▶ **What the task requires**
Go to the line with "align-items: flex-end ->" in the entries below and write out every line from there through the line with "width: 60px ->", exactly and without pictures.

▶ **Task data**
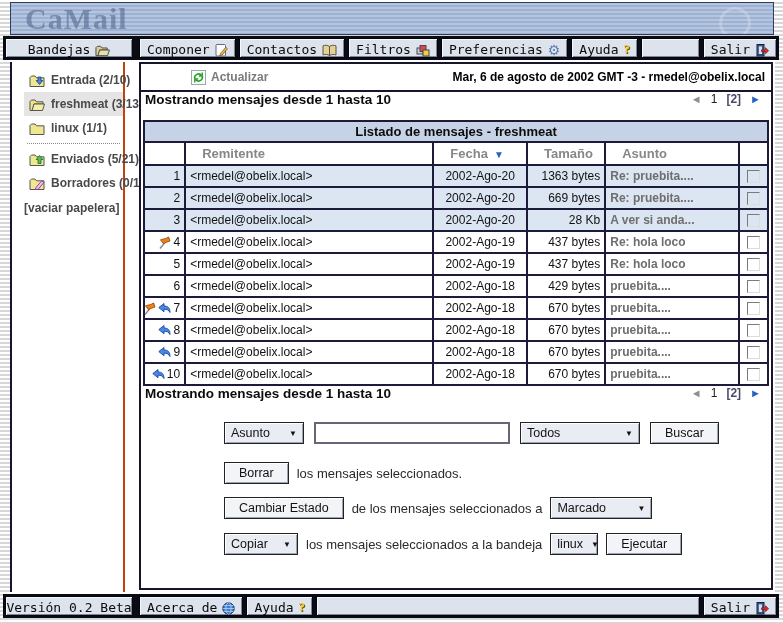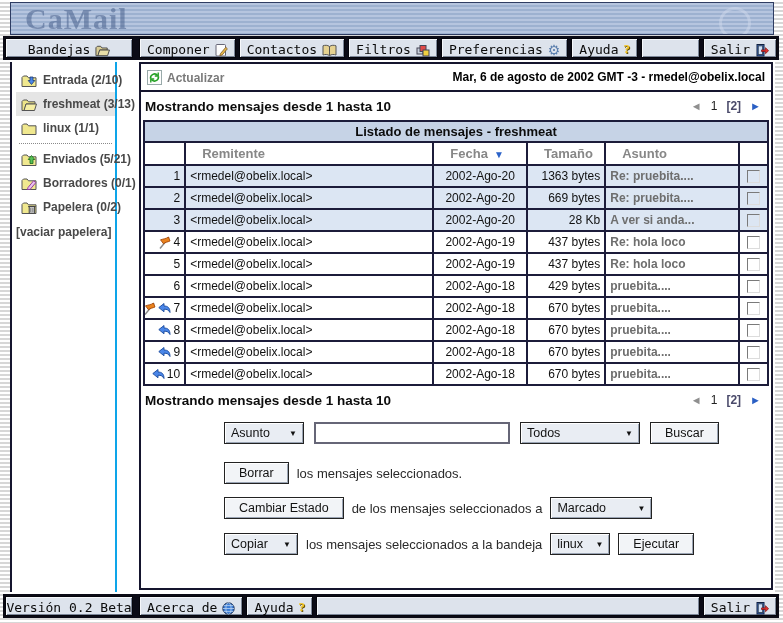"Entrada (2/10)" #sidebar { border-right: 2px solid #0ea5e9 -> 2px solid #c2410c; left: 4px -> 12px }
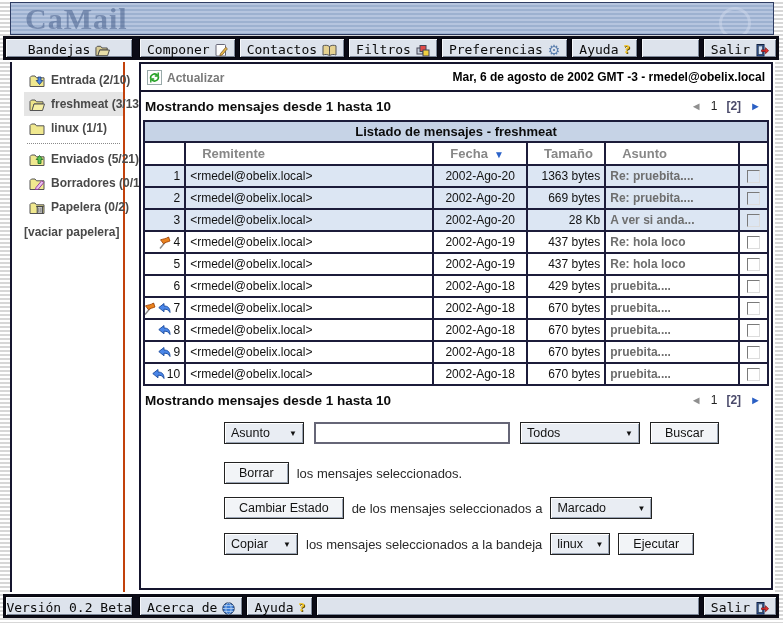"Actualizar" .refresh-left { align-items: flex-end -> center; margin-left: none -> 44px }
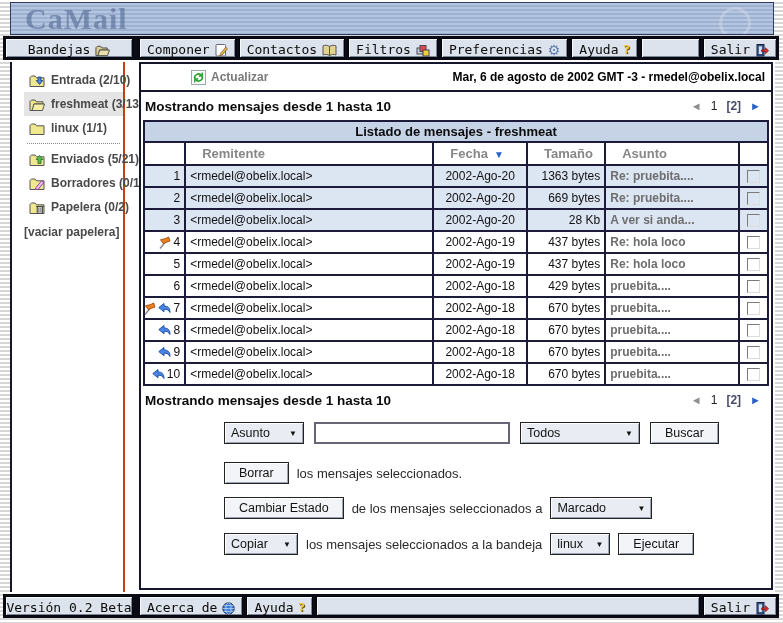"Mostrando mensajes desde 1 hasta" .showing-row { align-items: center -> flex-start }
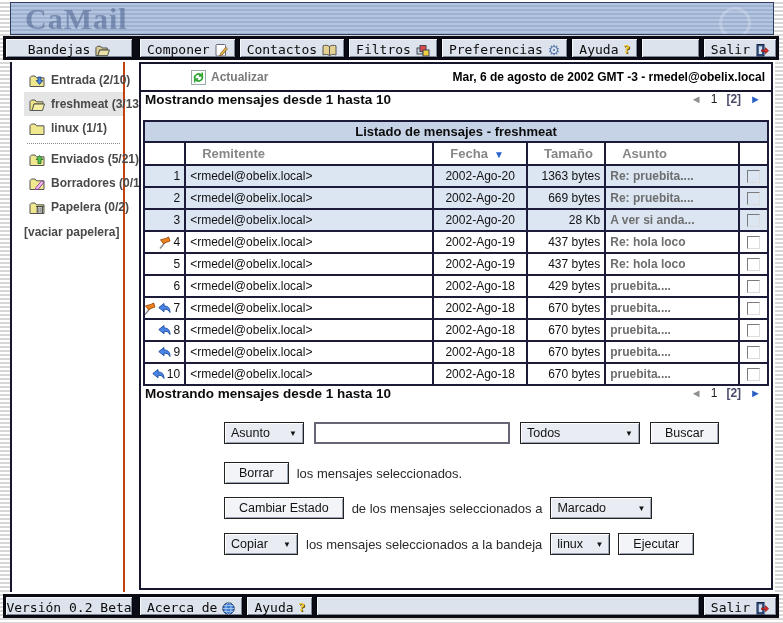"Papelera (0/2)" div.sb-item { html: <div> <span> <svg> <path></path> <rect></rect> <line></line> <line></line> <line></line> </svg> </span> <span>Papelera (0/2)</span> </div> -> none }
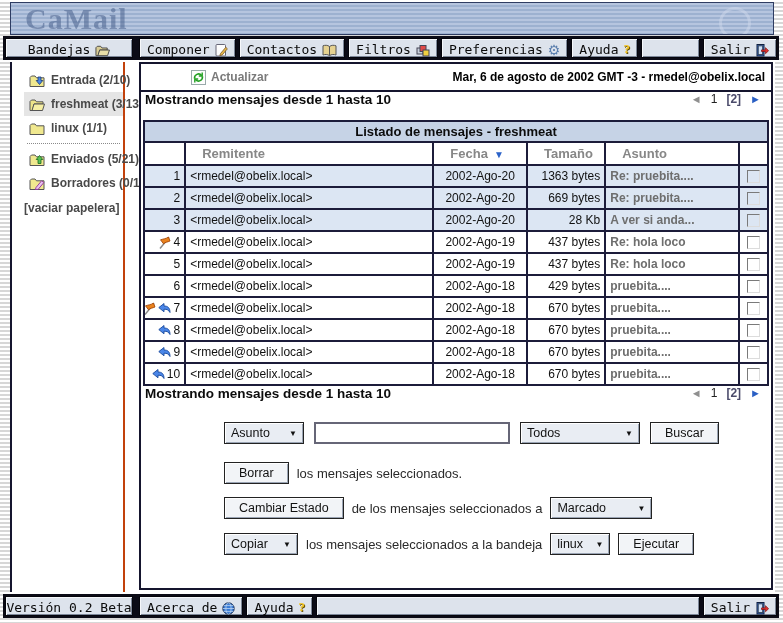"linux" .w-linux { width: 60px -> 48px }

==

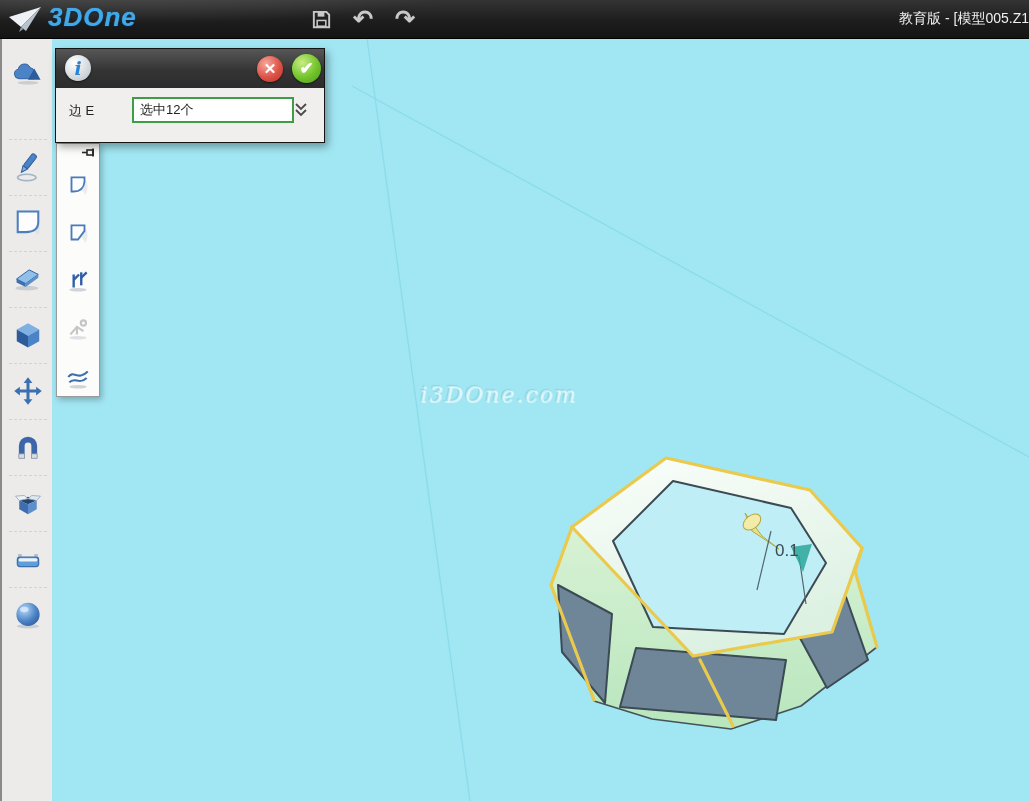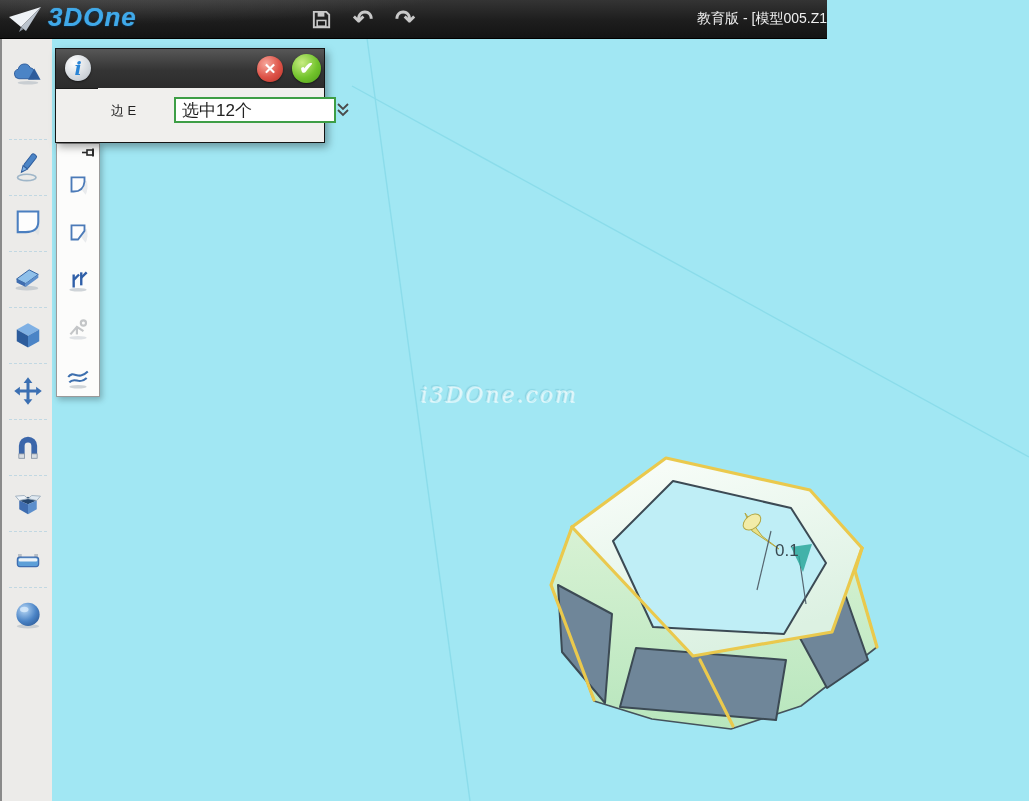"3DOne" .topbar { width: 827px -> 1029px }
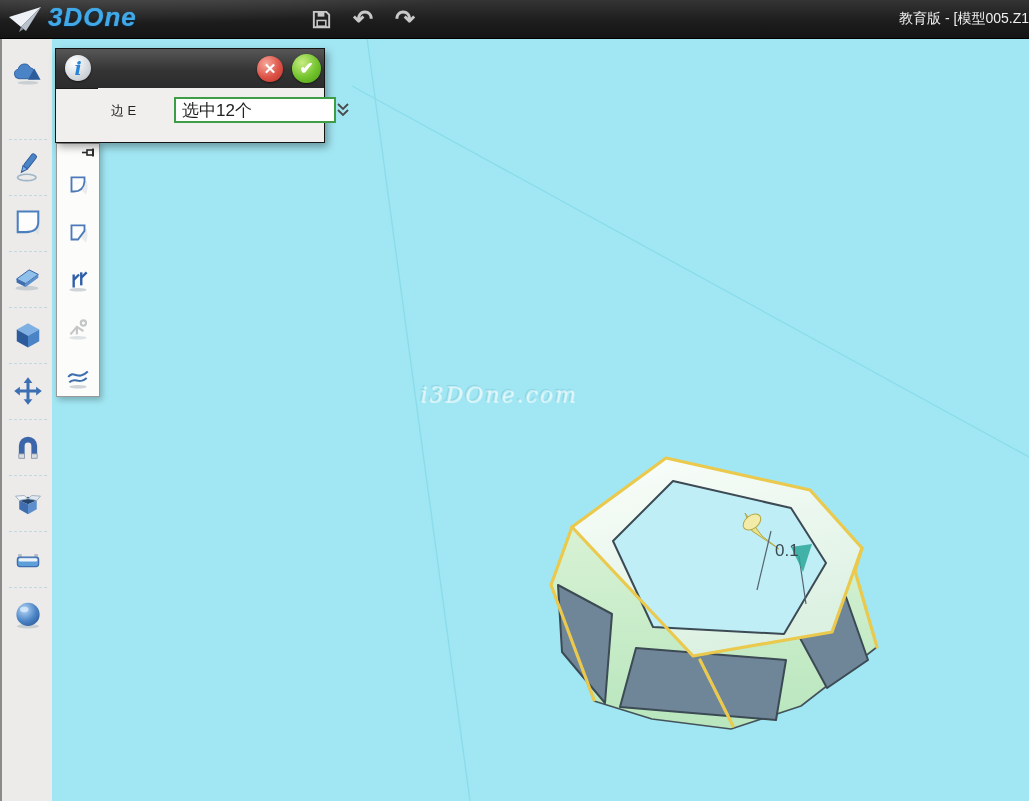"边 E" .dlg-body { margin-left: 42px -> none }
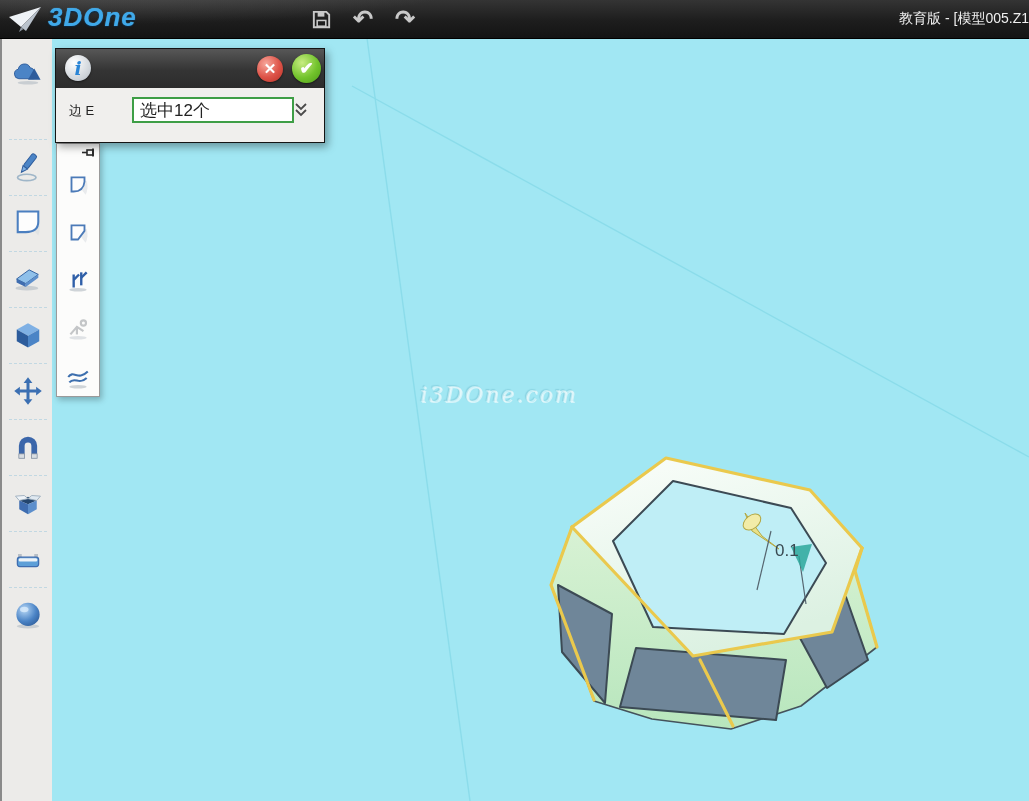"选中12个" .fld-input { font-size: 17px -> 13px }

--

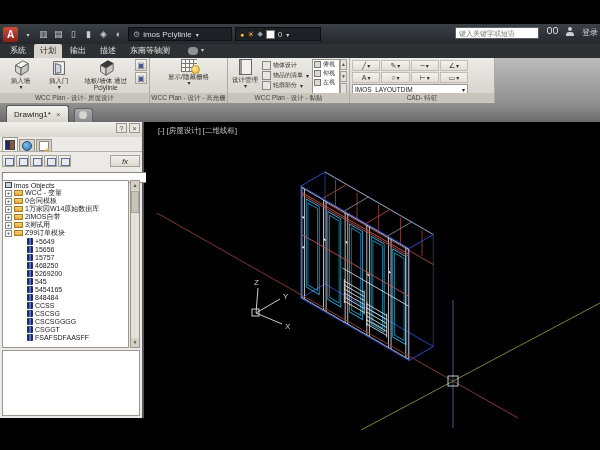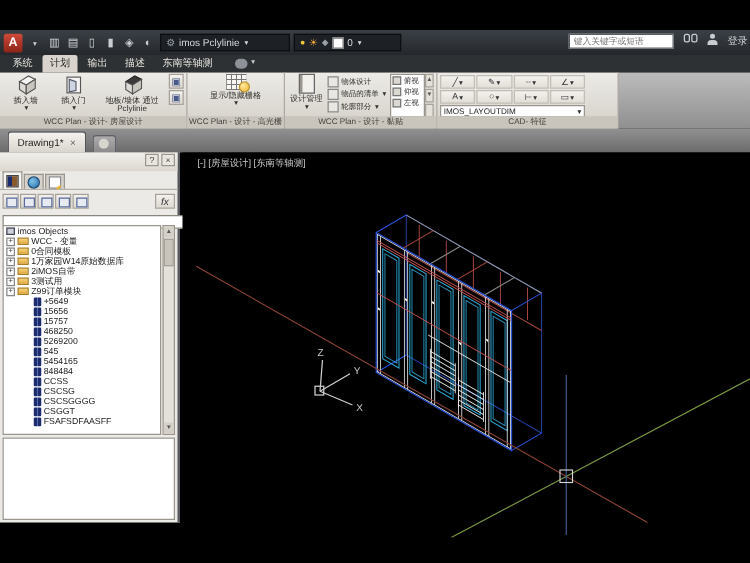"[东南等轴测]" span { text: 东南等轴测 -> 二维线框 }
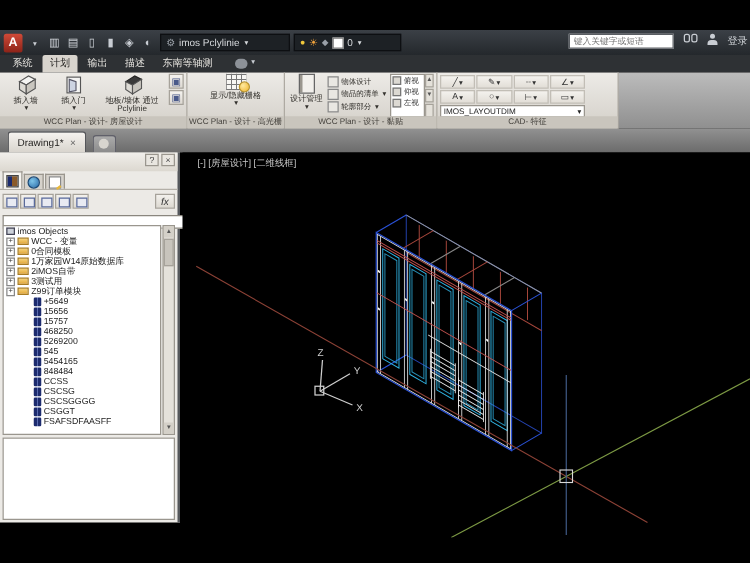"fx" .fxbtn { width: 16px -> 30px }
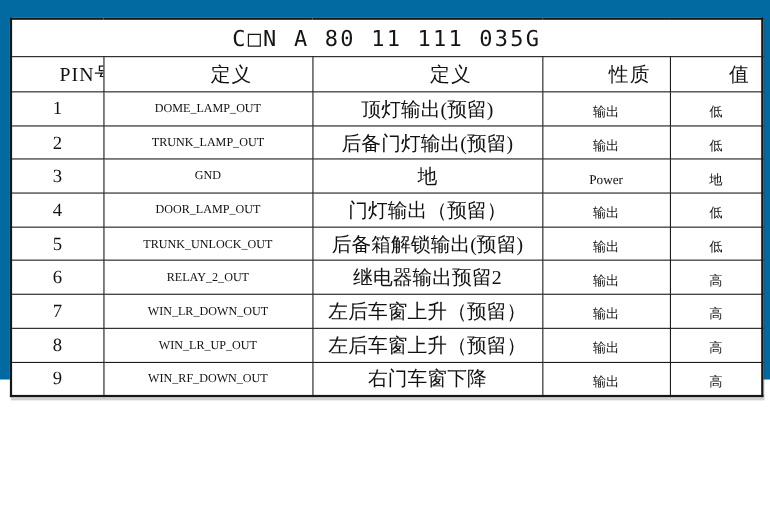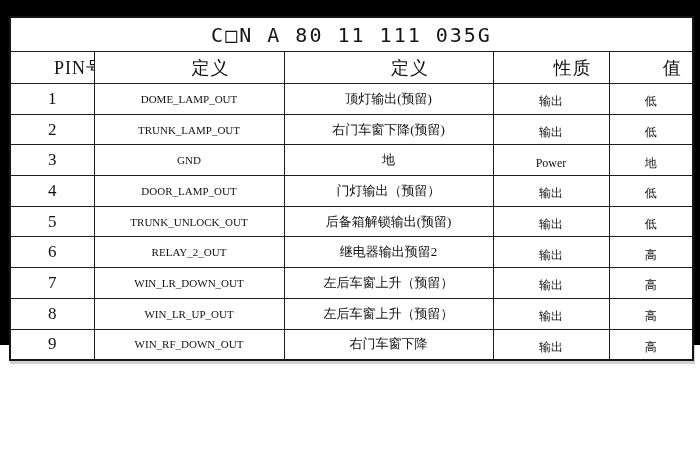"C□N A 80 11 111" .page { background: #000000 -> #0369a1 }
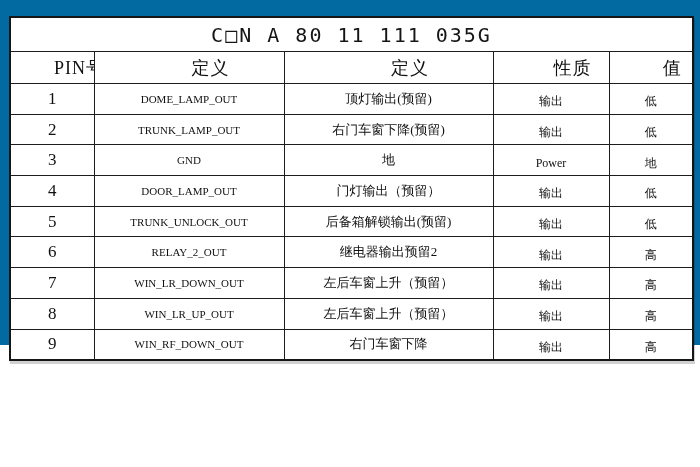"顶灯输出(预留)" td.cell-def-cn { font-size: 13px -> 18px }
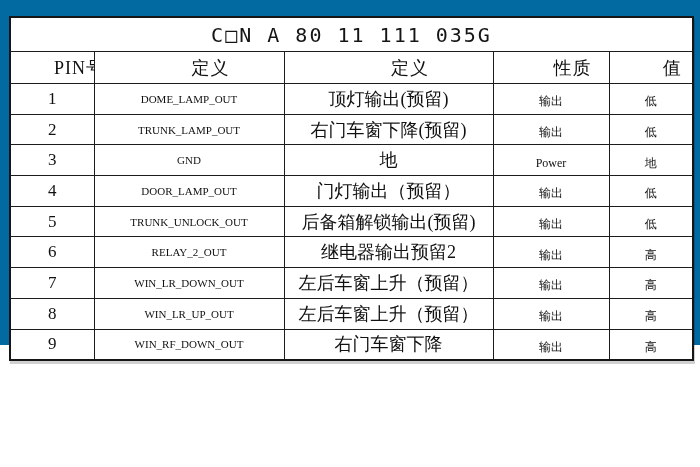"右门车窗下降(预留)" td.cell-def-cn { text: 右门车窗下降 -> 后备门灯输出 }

▶ **Task answer**
"Actualizar" .refresh-left { align-items: flex-end -> center; margin-left: none -> 44px }
"Mostrando mensajes desde 1 hasta" .showing-row { align-items: center -> flex-start }
"Papelera (0/2)" div.sb-item { html: <div> <span> <svg> <path></path> <rect></rect> <line></line> <line></line> <line></line> </svg> </span> <span>Papelera (0/2)</span> </div> -> none }
"linux" .w-linux { width: 60px -> 48px }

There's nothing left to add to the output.